Selon lui, « la situation de Kidal est telle que toutes les infiltrations sont possibles », dont celle d’islamistes armés radicaux de groupes liés à Al-Qaïda qui avaient occupé la ville et tout le nord du Mali pendant plusieurs mois en 2012, avant de fuir l’arrivée de l’armée française en janvier 2013.

Selon le témoignage d’Ambéry Ag Rhissa, le représentant du Mouvement national de libération de l’Azawad (MNLA, rébellion touareg) que les journalistes venaient d’interviewer et qui a assisté à l’enlèvement, les agresseurs parlaient tamachek, la langue des Touareg.
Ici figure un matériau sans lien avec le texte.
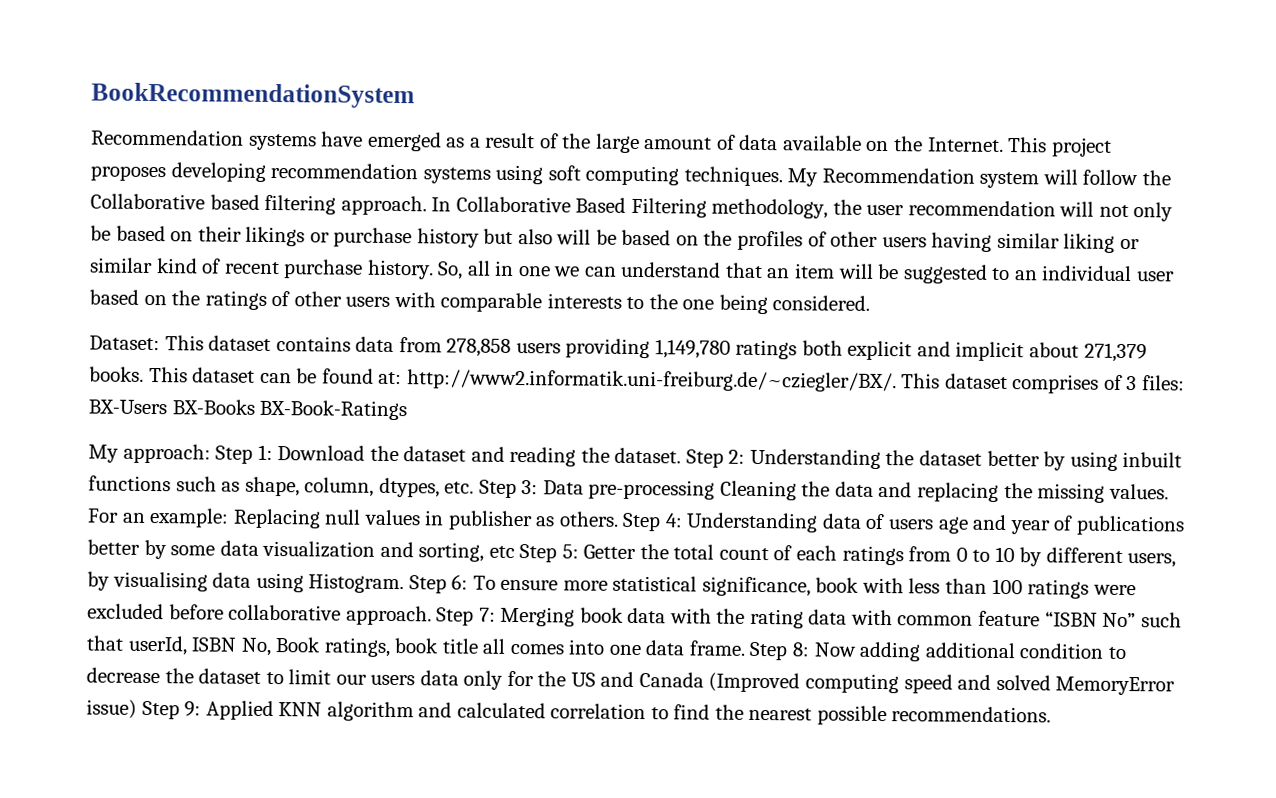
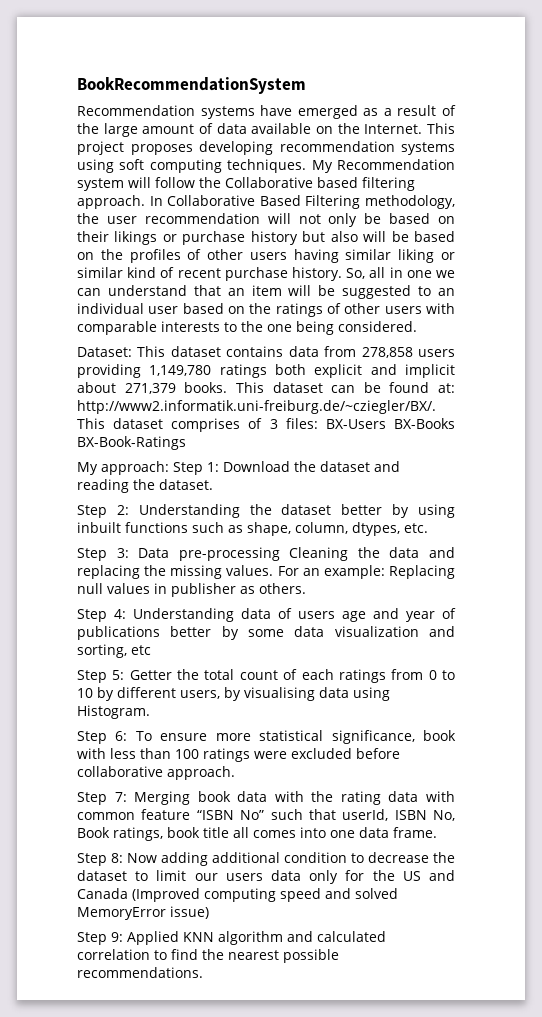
- My approach: Step 1: Download the dataset and reading the dataset. Step 2: Understanding the dataset better by using inbuilt functions such as shape, column, dtypes, etc. Step 3: Data pre-processing Cleaning the data and replacing the missing values.
+ My approach: Step 1: Download the dataset and reading the dataset.
+ Step 2: Understanding the dataset better by using inbuilt functions such as shape, column, dtypes, etc.
+ Step 3: Data pre-processing Cleaning the data and replacing the missing values.
- Replacing null values in publisher as others. Step 4:
+ Replacing null values in publisher as others.
+ Step 4:
- Understanding data of users age and year of publications better by some data visualization and sorting, etc Step 5:
+ Understanding data of users age and year of publications better by some data visualization and sorting, etc
+ Step 5:
- Getter the total count of each ratings from 0 to 10 by different users, by visualising data using Histogram. Step 6:
+ Getter the total count of each ratings from 0 to 10 by different users, by visualising data using Histogram.
+ Step 6:
- To ensure more statistical significance, book with less than 100 ratings were excluded before collaborative approach. Step 7:
+ To ensure more statistical significance, book with less than 100 ratings were excluded before collaborative approach.
+ Step 7:
- Merging book data with the rating data with common feature “ISBN No” such that userId, ISBN No, Book ratings, book title all comes into one data frame. Step 8:
+ Merging book data with the rating data with common feature “ISBN No” such that userId, ISBN No, Book ratings, book title all comes into one data frame.
+ Step 8:
- Now adding additional condition to decrease the dataset to limit our users data only for the US and Canada (Improved computing speed and solved MemoryError issue) Step 9:
+ Now adding additional condition to decrease the dataset to limit our users data only for the US and Canada (Improved computing speed and solved MemoryError issue)
+ Step 9:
Kidal est le berceau de la communauté touareg et du MNLA, organisation qui a condamné les deux assassinats, mais qui est profondément divisée entre partisans d’un dialogue avec Bamako et jusqu’aux-boutistes qui recherchent la confrontation.
Un connaisseur du sinistre business des otages dans l’aire saharo-sahélienne avance toutefois une autre hypothèse à L’Express: celle d’un groupe criminel oeuvrant en sous-traitance pour un commanditaire. L’enlèvement serait alors de nature crapuleuse. « En l’absence de revendication dans les 72 heures à venir, l’hypothèse de l’enlèvement et de l’assassinat des envoyés spéciaux de RFI par une bande criminelle opérant pour le compte d’un groupe djihadiste deviendra la plus crédible », assure-t-il.

La présence française va s’accentuer

Pour accélérer la progression de l’enquête, des policiers français sont attendus à Bamako ce lundi. A Kidal, des gendarmes français du détachement de prévôté de l’opération Serval ont déjà assisté leurs collègues maliens dans leurs premières constatations.
Les policiers seront bientôt épaulés par des renforts militaires. Najat Vallaud-Belkacem, porte-parole du gouvernement, a en effet déclaré lundi que la France allait devoir sans doute renforcer sa présence militaire au Mali. « Il nous reste près de 3000 hommes français, il va sans doute falloir renforcer encore cette présence pour pouvoir faire reculer le terrorisme », a-t-elle expliqué aux Echos.